A more detailed proposal for avoiding binary file corruption is
<<<<<<<<<<<<<<<<<<<<<<<<<<<<<<<<<<<<<<<<<<<<<<<<<<<<<<<<<<<<<<<<<<<<<<<<<<
NO BINARY CORRUPTION
====================
Basic idea: A coding system is a filter converting an entire input
stream into an output stream. The resulting stream can be said to be
"correspondent to" the input stream. Similarly, smaller units can
correspond. These could potentially include zero width intervals on
either side, but we avoid this. Specifically, the coding system works
like:
loop (input) {
Read bytes till we have enough to generate a translated character or a chars.

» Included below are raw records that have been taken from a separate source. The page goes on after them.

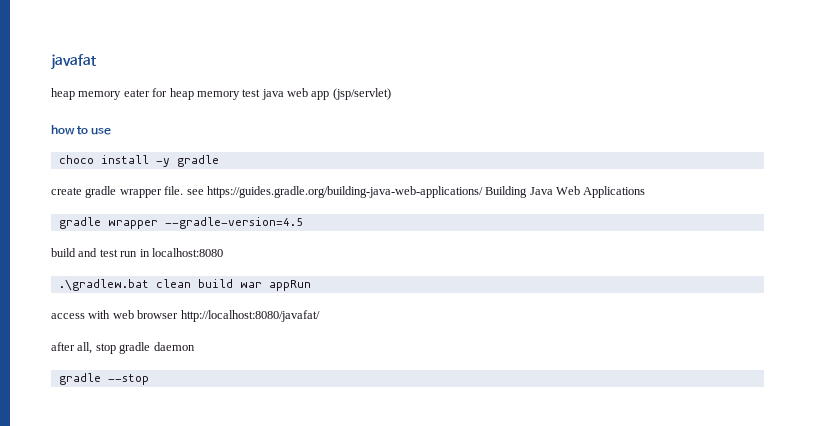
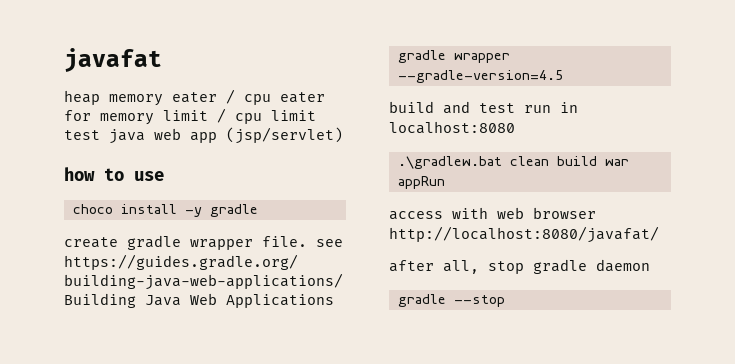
- heap memory eater for heap memory test java web app (jsp/servlet)
+ heap memory eater / cpu eater for memory limit / cpu limit test java web app (jsp/servlet)

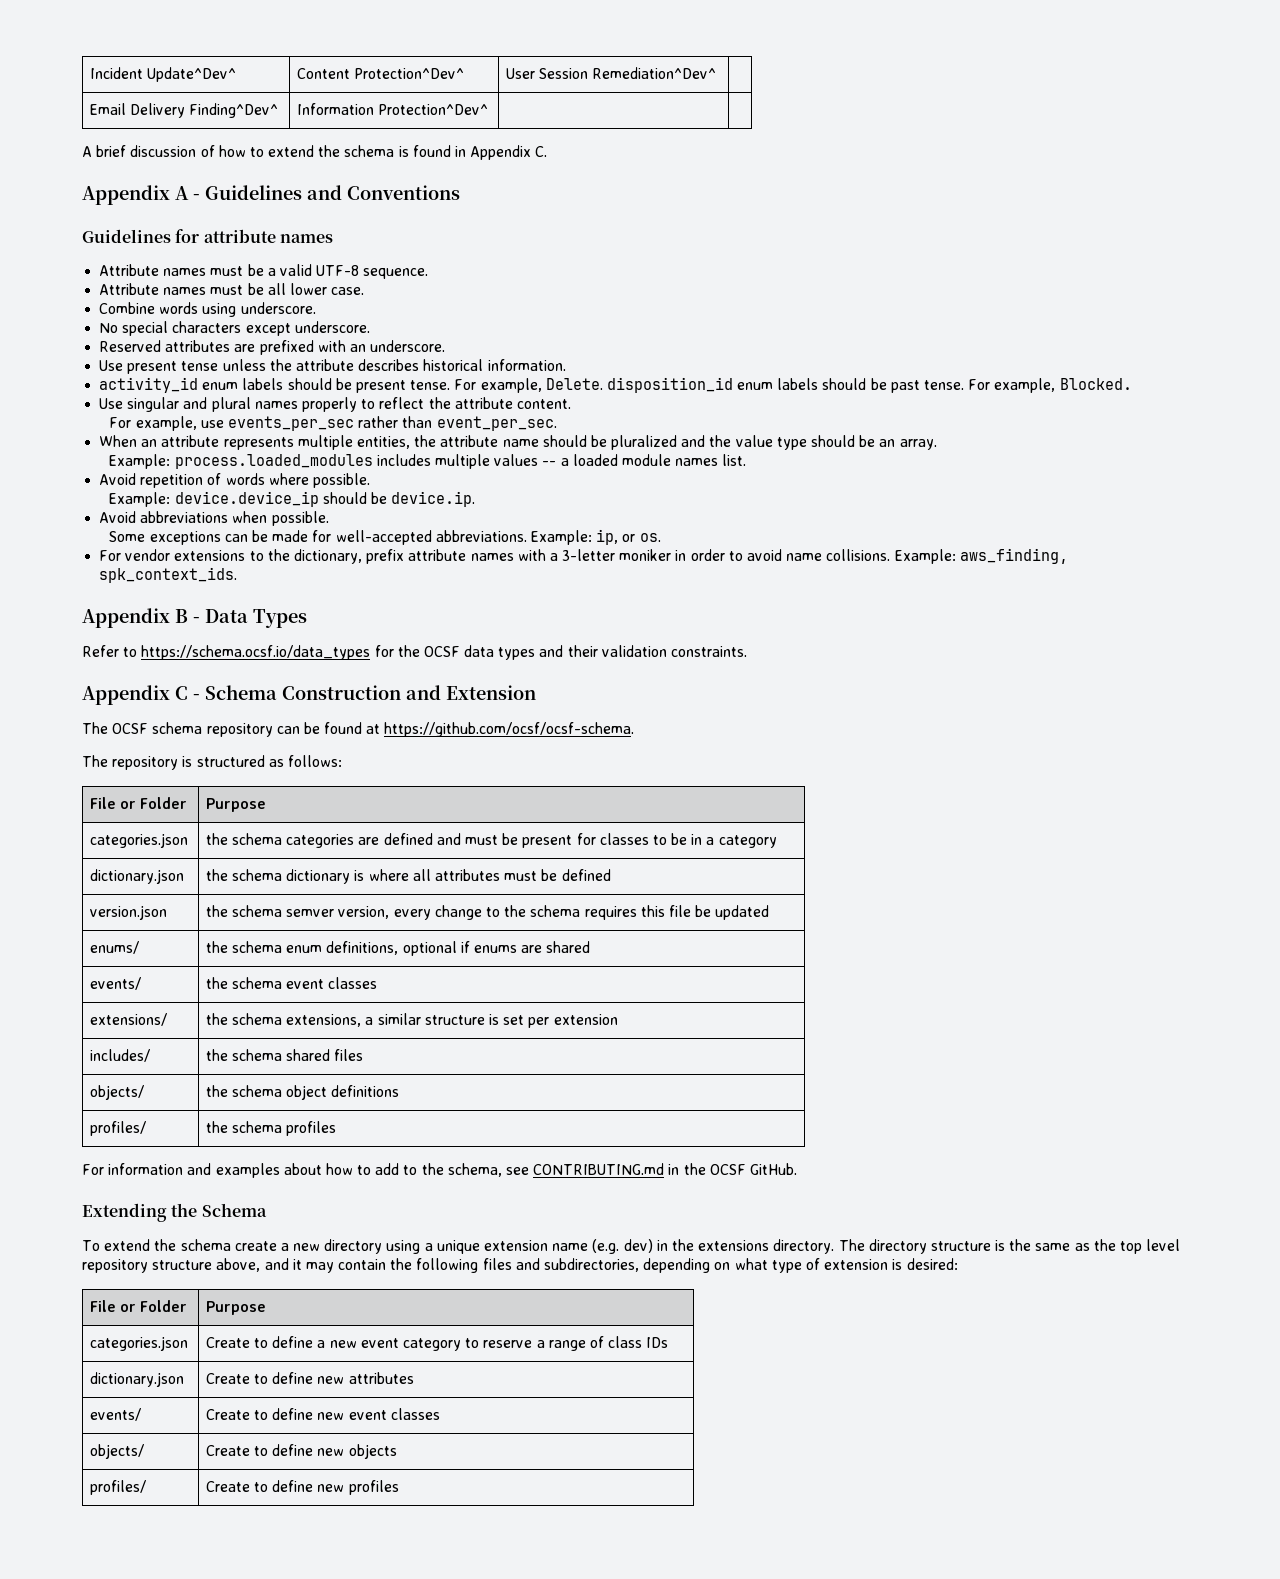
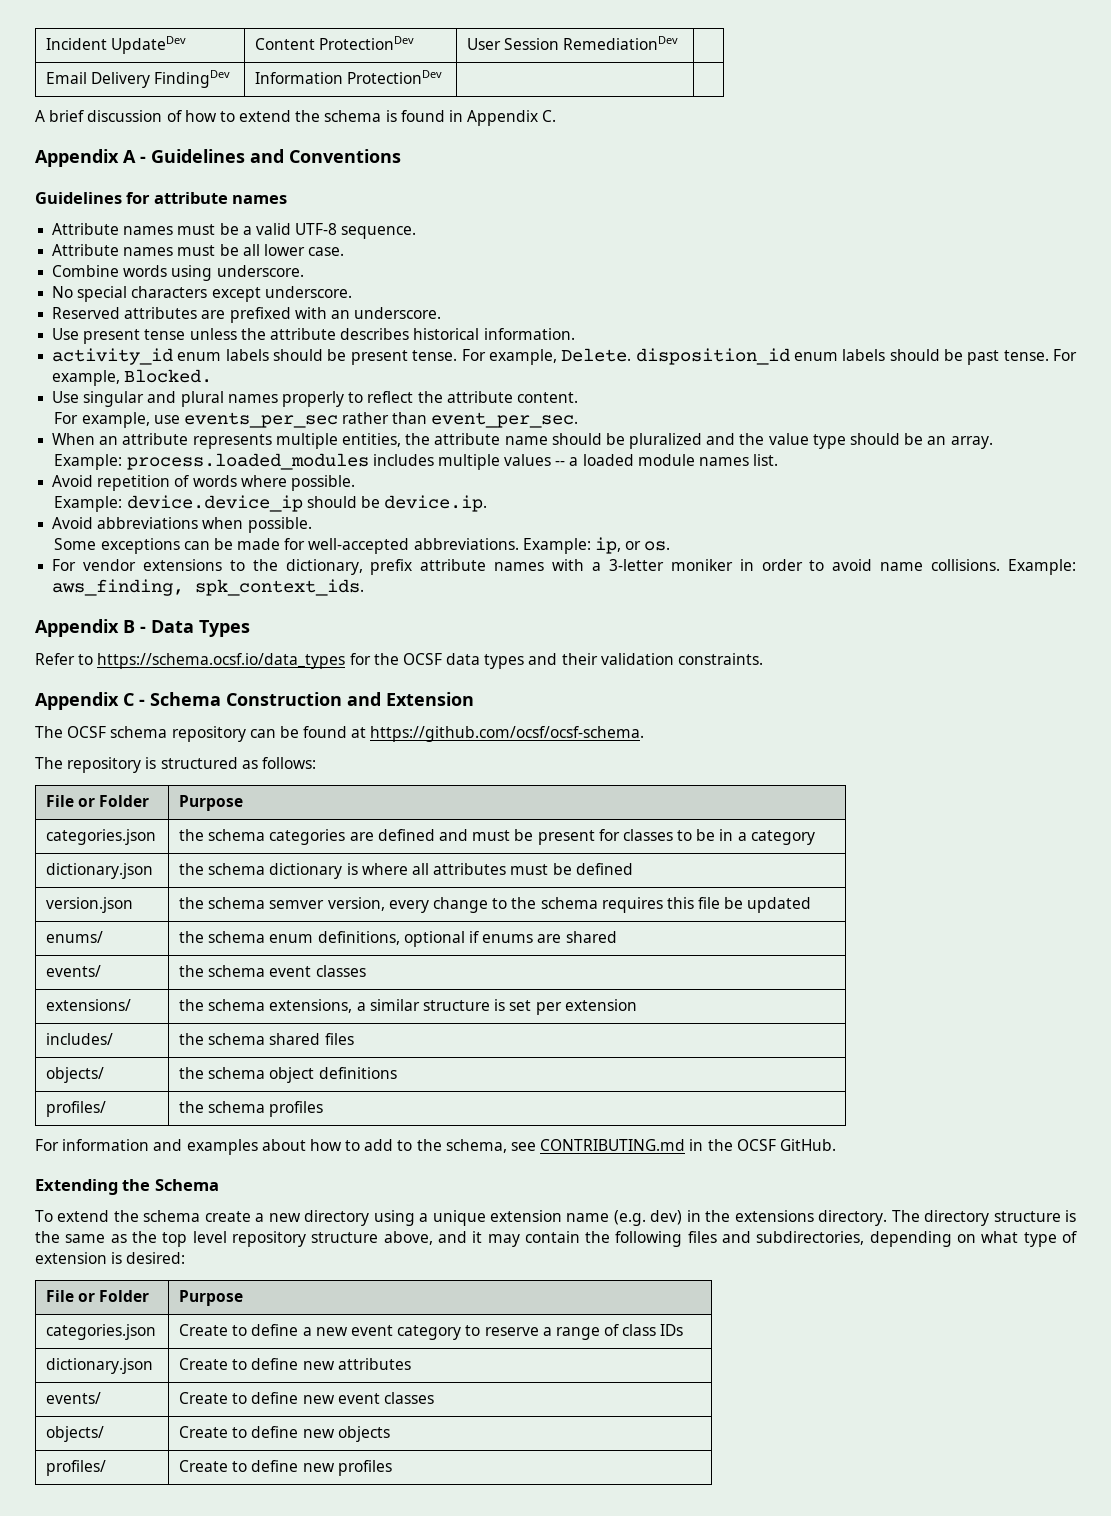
- Incident Update^Dev^ | Content Protection^Dev^ | User Session Remediation^Dev^ |
+ Incident UpdateDev | Content ProtectionDev | User Session RemediationDev |
- Email Delivery Finding^Dev^ | Information Protection^Dev^ | |
+ Email Delivery FindingDev | Information ProtectionDev | |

This establishes a "correspondence" between the whole input and
output more or less in minimal chunks.
}
We then do the following processing:
1. Eliminate correspondences where one or the other of the I/O streams
has a zero interval by combining with an adjacent interval;
2. Group together all adjacent "identity" correspondences into as
large groups as possible;
3. Use text properties to store the non-identity correspondences on
the characters. For identity correspondences, use a simple text
property on all that contains no data but just indicates that the
whole string of text is identity corresponded. (How do we define
"identity"? Latin 1 or could it be something else? For example,
Latin 2)?
4. Figure out the procedures when text is inserted/deleted and copied
or pasted.
5. Figure out to save the file out making use of the
correspondences. Allow ways of saving without correspondences, and
doing a "save to buffer with and without correspondences." Need to
be clever when dealing with modal coding systems to parse the
correspondences to get the internal state right.
>>>>>>>>>>>>>>>>>>>>>>>>>>>>>>>>>>>>>>>>>>>>>>>>>>>>>>>>>>>>>>>>>>>>>>>>>>